Argued December 3, 1984 Decided March 19, 1985
- Full case name: Cleveland Board of Education v. Loudermill, et al.
- Citations: 470 U.S. 532 (more) 105 S. Ct. 1487; 84 L. Ed. 2d 494; 1985 U.S. LEXIS 68; 53 U.S.L.W. 4306; 1 I.E.R. Cas. (BNA) 424; 118 L.R.R.M. 3041

Court membership
- Chief Justice Warren E. Burger Associate Justices William J. Brennan Jr. · Byron White Thurgood Marshall · Harry Blackmun Lewis F. Powell Jr. · William Rehnquist John P. Stevens · Sandra Day O'Connor

Case opinions
- Majority: White, joined by Burger, Blackmun, Powell, Stevens, O'Connor; Brennan (parts I, II, III, IV); Marshall (part II)
- Concurrence: Marshall
- Concur/dissent: Brennan
- Dissent: Rehnquist

Laws applied
- U.S. Const. amend. XIV, Ohio Rev. Code Ann. Sec. 124.34 (1984)
- This case overturned a previous ruling or rulings
- Arnett v. Kennedy

= Cleveland Board of Education v. Loudermill =

Cleveland Board of Education v. Loudermill, 470 U.S. 532 (1985), was a United States Supreme Court case in which the Court held that:
- certain public-sector employees can have a property interest in their employment, per Constitutional Due Process. See Board of Regents v. Roth
- this property right entails a right to "some kind of hearing" before being terminated—a right to oral or written notice of charges against them, an explanation of the employer's evidence, and an opportunity to present their sides of the story.
- thus, the pretermination hearing should be an initial check against mistaken decisions—not a full evidentiary hearing, but essentially a determination of whether there are reasonable grounds to believe that the charges against the employee are true and support the proposed action.
- in this case, because the respondents alleged that they had no chance to respond, the District Court erred in dismissing for failure to state a claim.

As a result of the case, public sector employers are required to provide a Loudermill hearing and/or a Loudermill letter before terminating an employee.

== Background ==
===Facts===
This case consolidated two Sixth Circuit cases in which Ohio employees, both "classified civil servants" under Ohio law and therefore could be terminated only for cause and with entitlement to post-termination administrative review, were terminated without being afforded a pretermination hearing to respond to the charges:
- In the first, a security guard (James Loudermill) employed by the Cleveland Board of Education was dismissed for failing to disclose a prior felony conviction for grand larceny on his job application.
- In the second, a school bus mechanic (Richard Donnelly) for the Parma Board of Education was discharged because he failed an eye examination.

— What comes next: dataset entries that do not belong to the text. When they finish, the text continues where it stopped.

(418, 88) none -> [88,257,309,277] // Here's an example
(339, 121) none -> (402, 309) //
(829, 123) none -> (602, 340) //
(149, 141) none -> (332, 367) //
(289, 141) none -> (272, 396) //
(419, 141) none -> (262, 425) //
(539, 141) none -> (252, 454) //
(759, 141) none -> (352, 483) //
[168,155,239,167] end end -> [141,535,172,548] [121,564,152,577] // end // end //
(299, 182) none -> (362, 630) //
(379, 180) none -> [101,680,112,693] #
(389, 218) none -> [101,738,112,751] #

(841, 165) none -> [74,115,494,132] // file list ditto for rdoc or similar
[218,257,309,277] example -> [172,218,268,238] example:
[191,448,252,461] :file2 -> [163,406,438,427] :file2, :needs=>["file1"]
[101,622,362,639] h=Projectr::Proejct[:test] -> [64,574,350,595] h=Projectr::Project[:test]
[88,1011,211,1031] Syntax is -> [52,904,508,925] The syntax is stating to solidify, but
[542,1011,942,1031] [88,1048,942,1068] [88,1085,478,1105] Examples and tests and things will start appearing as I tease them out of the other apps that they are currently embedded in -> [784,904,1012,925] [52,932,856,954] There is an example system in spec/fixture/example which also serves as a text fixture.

===Loudermill's early appeals===
Loudermill filed an appeal with the Cleveland Civil Service Commission, which, after hearings before a referee and the commission, upheld the dismissal some nine months after the appeal had been filed. Although the commission's decision was subject to review in the state courts, Loudermill instead filed suit in the United States District Court for the Northern District of Ohio.

Loudermill alleged that Sec. 124.34, the Ohio statute providing for administrative review, was unconstitutional on its face because it provided no opportunity for a discharged employee to respond to charges against him prior to removal, thus depriving him of liberty and property without due process. It was also alleged that the statute was unconstitutional as applied because discharged employees were not given sufficiently prompt post-removal hearings.

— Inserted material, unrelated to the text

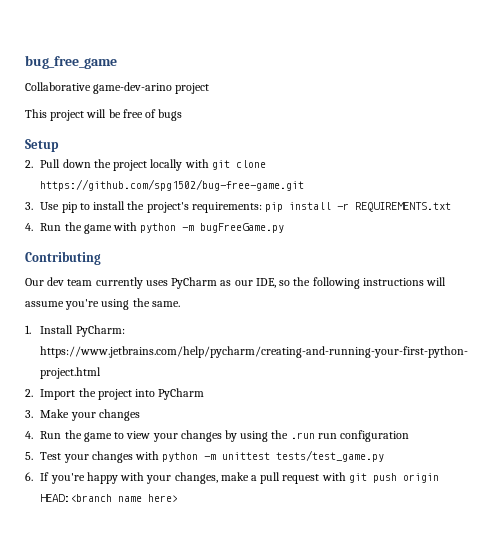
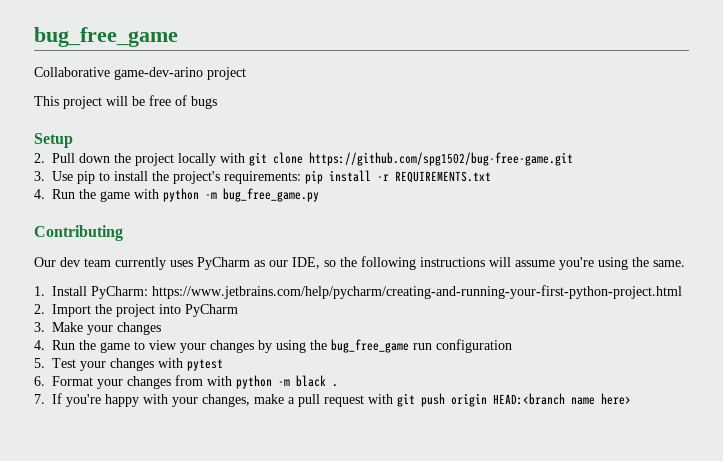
[200,223,285,233] bugFreeGame.py -> [223,188,319,202] bug_free_game.py
[290,432,315,439] .run -> [331,339,409,353] bug_free_game
[162,450,385,462] [25,472,33,481] python -m unittest tests/test_game.py // 6. -> [187,359,223,371] [34,375,338,389] [34,394,45,404] pytest // 6. Format your changes from with python -m black . // 7.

The District Court dismissed the suit for failure to state a claim on which relief could be granted, holding that because the very statute that created the property right in continued employment also specified the procedures for discharge, and because those procedures were followed, Loudermill was, by definition, afforded all the process due; that the post-termination hearings also adequately protected Loudermill's property interest; and that in light of the commission's crowded docket the delay in processing his appeal was constitutionally acceptable.

===Donnelly's early appeals===
Richard Donnelly appealed to the Civil Service Commission, which ordered him reinstated a year later without backpay. The District Court, relying on Loudermill's case, dismissed Donnelly's constitutional challenge for failure to state a claim.

===Sixth Circuit===
On a consolidated appeal, a divided panel of the United States Court of Appeals for the Sixth Circuit reversed in part and remanded.

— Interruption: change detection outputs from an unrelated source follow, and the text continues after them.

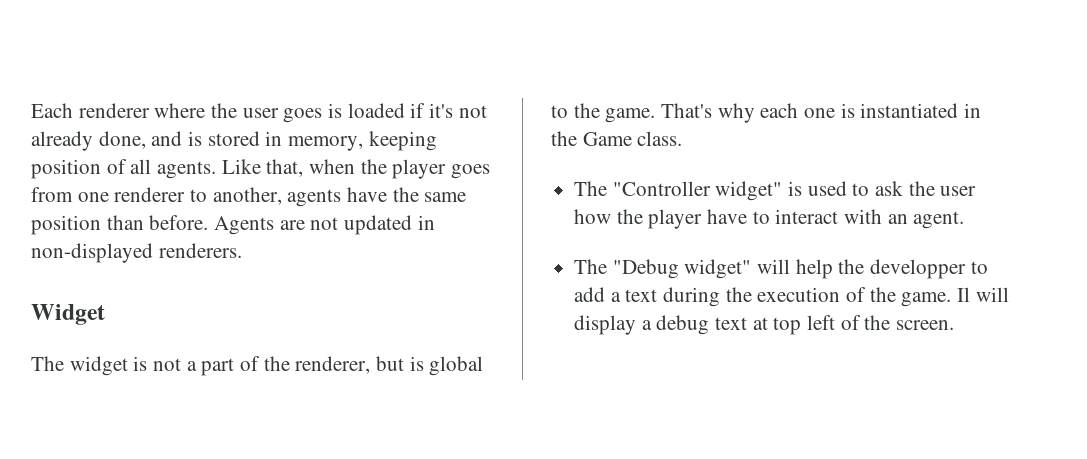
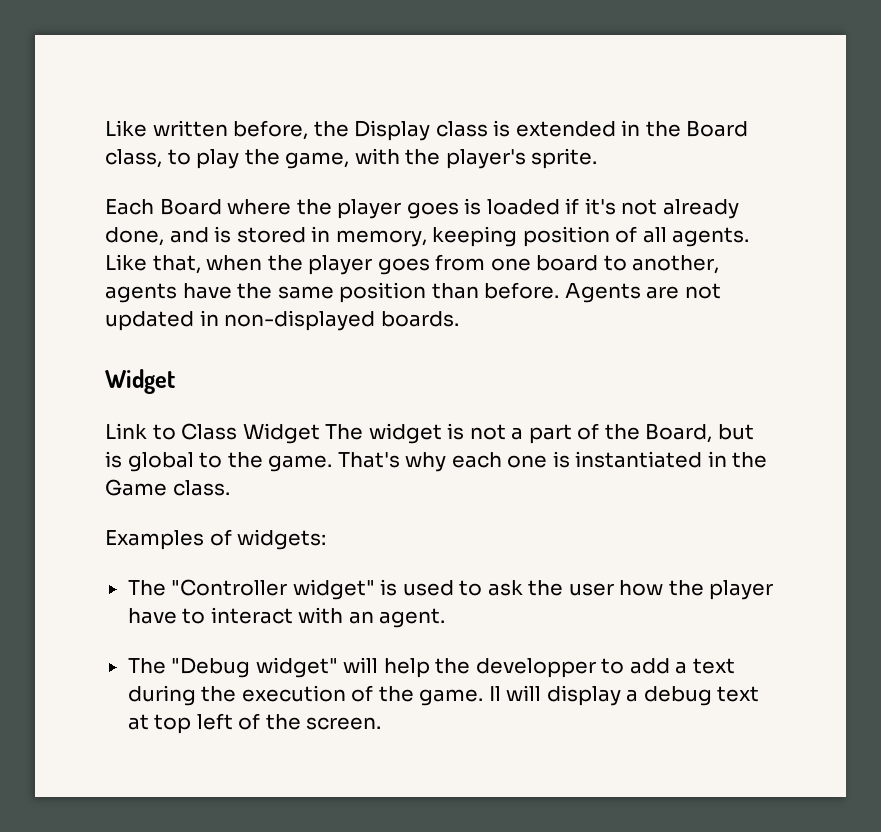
[31,103,150,118] Each renderer -> [105,120,749,141] [105,148,598,169] [105,198,222,215] Like written before, the Display class is extended in the Board class, to play the game, with the player's sprite. // Each Board
[242,108,279,118] user -> [337,199,402,219] player
[114,187,186,202] renderer -> [536,255,599,271] board
[158,243,242,258] renderers. -> [380,311,459,327] boards.
(105, 314) none -> [105,423,320,444] Link to Class Widget
[295,356,371,374] renderer, -> [645,423,713,443] Board,
(683, 138) none -> [105,529,327,550] // Examples of widgets:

The Court held that both respondents had been deprived of due process and that the compelling private interest in retaining employment, combined with the value of presenting evidence prior to dismissal, outweighed the added administrative burden of a pretermination hearing.

But with regard to the alleged deprivation of liberty and Loudermill's 9-month wait for an administrative decision, the court affirmed the judgment of the District Court, finding no constitutional violation.

== Opinion of the Court ==
On certiorari, the United States Supreme Court affirmed and remanded. The majority opinion was written by Justice White, joined by Burger, Blackmun, Powell, Stevens, and O'Connor.

===Holding===
The Court held that all the process that is due is provided by a pretermination opportunity to respond, coupled with post-termination administrative procedures as provided by the Ohio statute. Since respondents alleged that they had no chance to respond, the District Court erred in dismissing their complaints for failure to state a claim.

===Reasoning===
In Part II, the Court found that tenured public employees (as characterized in the Ohio statute) "plainly" had a property interest in continued employment. Furthermore, the scope of this property interest was not determined by the procedures provided for its deprivation: The Due Process Clause provides that the substantive rights of life, liberty, and property cannot be deprived except pursuant to constitutionally adequate procedures; since the categories of substance and procedure are distinct, "property" cannot be defined by the procedures provided for its deprivation.
The Due Process Clause of the United States Constitution provides that certain substantive rights such as life, liberty, and property, cannot be deprived except pursuant to constitutionally adequate procedures. The categories of substance and procedure are distinct. Were the rule otherwise, the Clause would be reduced to a mere tautology. "Property" cannot be defined by the procedures provided for its deprivation any more than can life or liberty. The right to due process is conferred, not by legislative grace, but by constitutional guarantee. While the legislature may elect not to confer a property interest in public employment, it may not constitutionally authorize the deprivation of such an interest, once conferred, without appropriate procedural safeguards.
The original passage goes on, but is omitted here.